You may want to check out the VNC payload in Metasploit.
I have gotten a meterpreter session to my (Windows XP) victim machine and am able to upload files, but I'm not sure where (if anywhere) in the Backtrack installation I can find a Windows VNC server to upload. Does Backtrack come with anything like that?
(Before anyone asks why -- I need to have GUI access to my victim machine so I can use a key piece of graphical software installed on it. Also, I'm running Backtrack as a live CD, so I would like to use files on the live CD if possible, but obviously if it's not there, I'll just mount a thumb drive and get it off of that.)
yes the reverse vnc is easyer and more practical but maybe you should take a look in this directory, there is a zip file with vnc software and much more...
It's very possible to get a GUI from meterpreter session. However, I think you can make things even much simpler if you use the VNC reverse connector instead of the meterpreter one. Before running the exploit, type show payloads to get a full list of all the payloads and select the appropriate one from the last say 10 (can't remember exact number)..
If you can't explain it simply, you don't understand it well enough -- Albert Einstein
Thanks for your responses.
Unfortunately, I'm stuck with meterpreter since I got on with autopwn. My goal is to get on a plain XP SP2 machine with pretty much nothing running on it, so I'm not sure how autopwn even turned something up.

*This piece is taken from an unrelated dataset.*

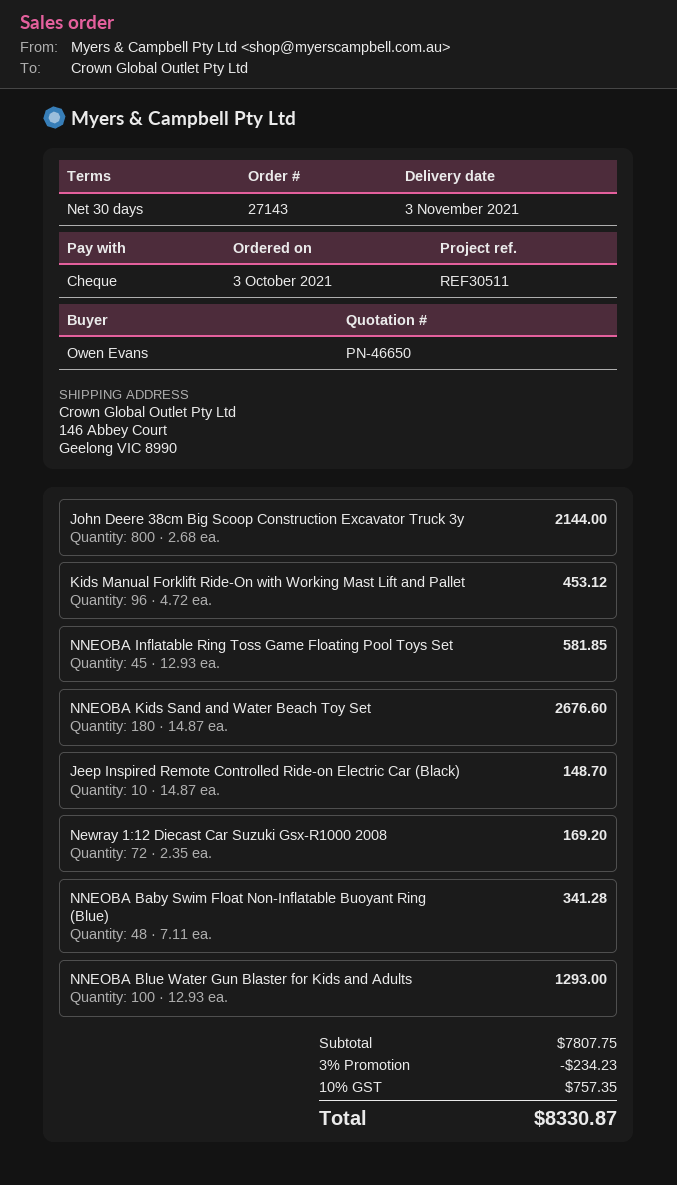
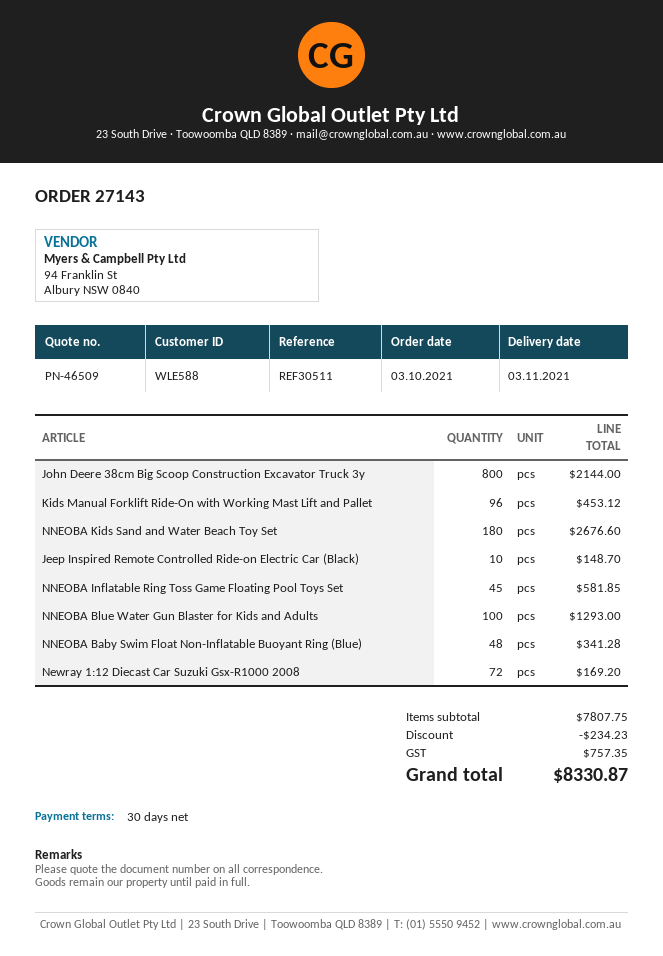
quote number: PN-46650 -> PN-46509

How do I know which exploit was the successful one? It does seem like it would be more straightforward to do the VNC payload with non-autopwning Metasploit, but OpenVAS doesn't find any vulnerabilities, so I'm not sure how to proceed without any information there. I tried ms08_067_netapi for kicks and it was not successful. Obviously there's *some* vulnerability that autopwn finds, but I'm at a loss for how to identify it.
BigMac, I think I see the file you are talking about -- vnc-ssh.rar -- but BackTrack doesn't seem to come with unrar. Is there something included that I can use instead? I'm really hoping to work just off the Live CD.